If I run it with argument it prints the argument; if not it does nothing. What I want to know, is it possible to find out if it takes a command line argument or not before or without running it?

  • You can run a search for $1 in the script. Or if the person wrote it well it should have a -h --help or should just print usage information if ran without required arguments. Most of my scripts that require arguments have the following: if [[ -z $1 ]]; then echo -e "Usage: Script ..."; – Jesse_b Aug 14 '17 at 14:53
  • 2
    I wouldn't count on the presence of $1 -- I might use if [[ $# -gt 0 ]] or for arg in "$@"; do or even for arg; do – glenn jackman Aug 14 '17 at 15:27
  • I wasn't even really familiar with $@ I just figured there is probably no way to even have $2 without having a $1 but good point. – Jesse_b Aug 14 '17 at 15:30
  • Reading the script and/or its documentation (incl. comments) is the only way to be sure, but @Kusalananda's answer below is a good way to find those that might take args (a short list to examine directly). – cas Aug 14 '17 at 16:07
5

sh-compatible shell scripts that uses the arguments on the command line will often contain either $1, $2, $3 etc. or $@ or $* or combinations thereof. However, this is neither necessary nor sufficient!

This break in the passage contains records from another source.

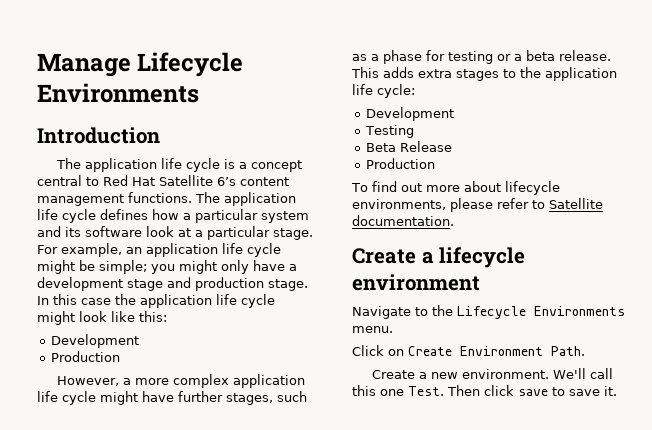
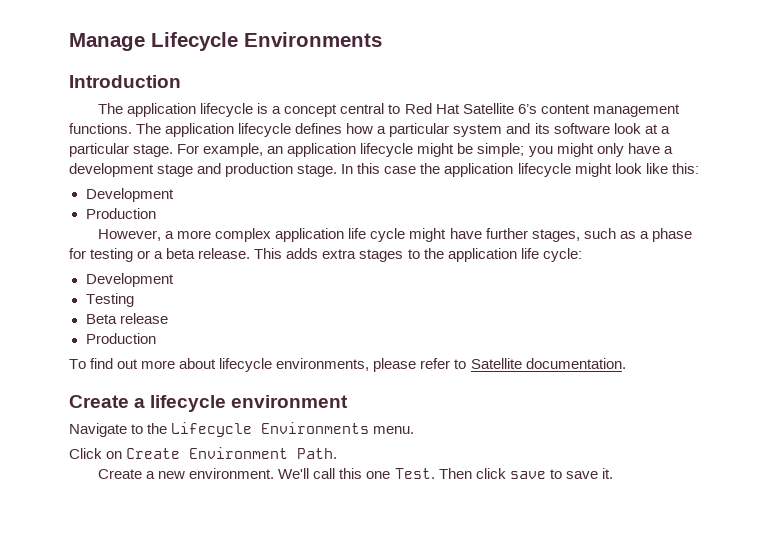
- The application life cycle is a concept central to Red Hat Satellite 6’s content management functions.
+ The application lifecycle is a concept central to Red Hat Satellite 6’s content management functions.
- The application life cycle defines how a particular system and its software look at a particular stage.
+ The application lifecycle defines how a particular system and its software look at a particular stage.
- For example, an application life cycle might be simple; you might only have a development stage and production stage.
+ For example, an application lifecycle might be simple; you might only have a development stage and production stage.
- In this case the application life cycle might look like this:
+ In this case the application lifecycle might look like this:
- Beta Release
+ Beta release

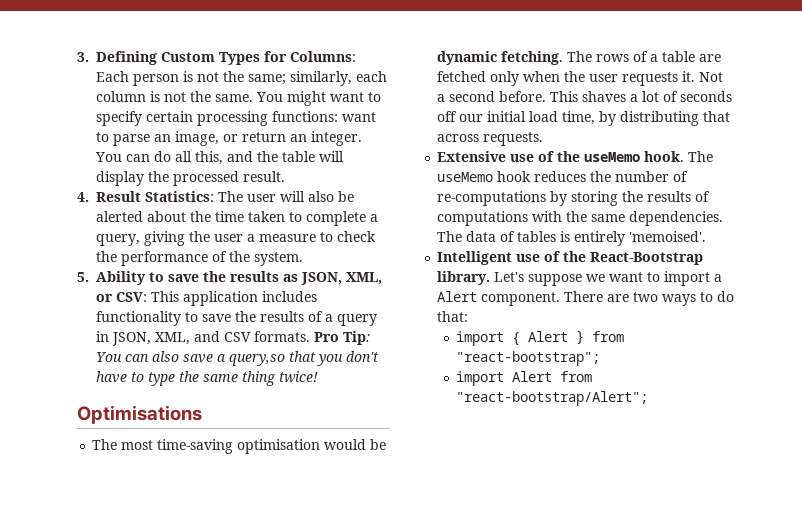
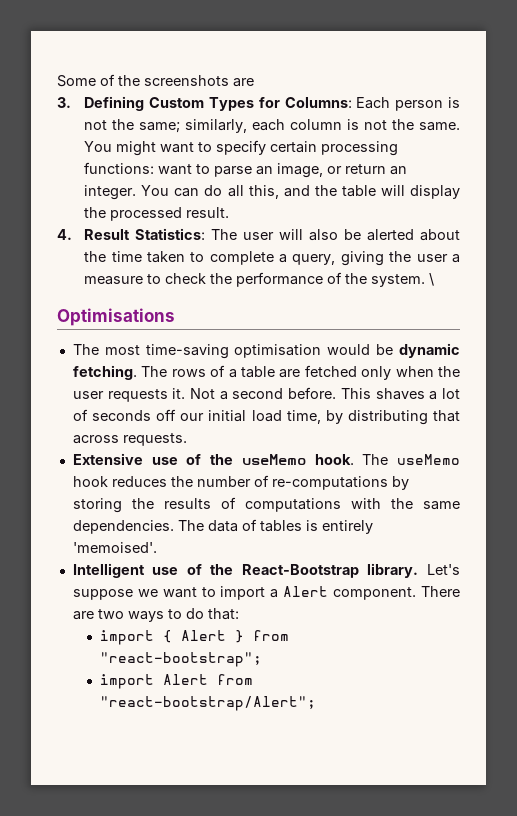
+ Some of the screenshots are
- 4. Result Statistics: The user will also be alerted about the time taken to complete a query, giving the user a measure to check the performance of the system.
- 5. Ability to save the results as JSON, XML, or CSV: This application includes functionality to save the results of a query in JSON, XML, and CSV formats. Pro Tip: You can also save a query,so that you don't have to type the same thing twice!
+ 4. Result Statistics: The user will also be alerted about the time taken to complete a query, giving the user a measure to check the performance of the system. \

This greps the script and returns all lines that contains these kinds of strings:

grep '\$[1-9@*]' script.sh

You may get false positives from scripts that don't take command line arguments but that contain functions that takes arguments, or scripts that simply contains these characters in unevaluated strings. If the script contains calls to awk for example, then these may also contain $1 etc. that does not refer to the command line arguments of the script itself.

You may also look for the string getopt in the script to see whether the script uses getopt or getopts to do proper parsing of the command line.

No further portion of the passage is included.